• DIRECTIONS FOR THIS TASK
From the entries, return every line where the string "none" shows up.

• THE RECORDS
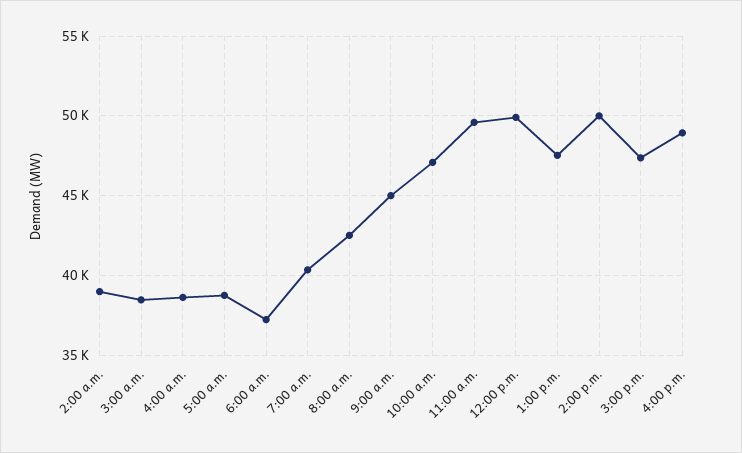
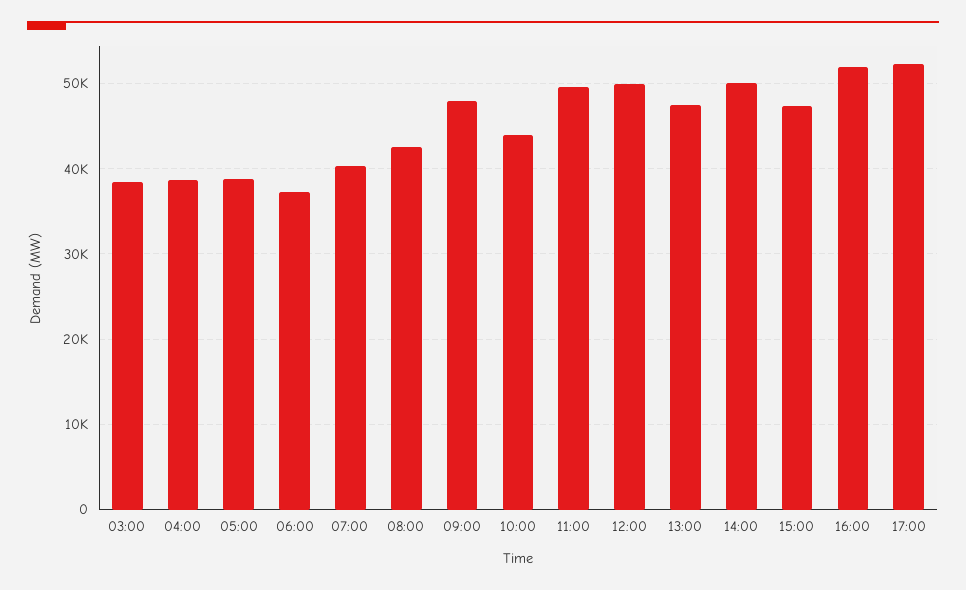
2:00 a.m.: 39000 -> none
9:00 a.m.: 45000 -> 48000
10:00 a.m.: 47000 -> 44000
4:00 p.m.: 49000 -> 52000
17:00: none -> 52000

---

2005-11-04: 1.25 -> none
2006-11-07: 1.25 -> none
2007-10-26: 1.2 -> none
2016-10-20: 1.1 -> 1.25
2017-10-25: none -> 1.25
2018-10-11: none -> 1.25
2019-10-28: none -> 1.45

• TASK RESPONSE
2:00 a.m.: 39000 -> none
17:00: none -> 52000
2005-11-04: 1.25 -> none
2006-11-07: 1.25 -> none
2007-10-26: 1.2 -> none
2017-10-25: none -> 1.25
2018-10-11: none -> 1.25
2019-10-28: none -> 1.45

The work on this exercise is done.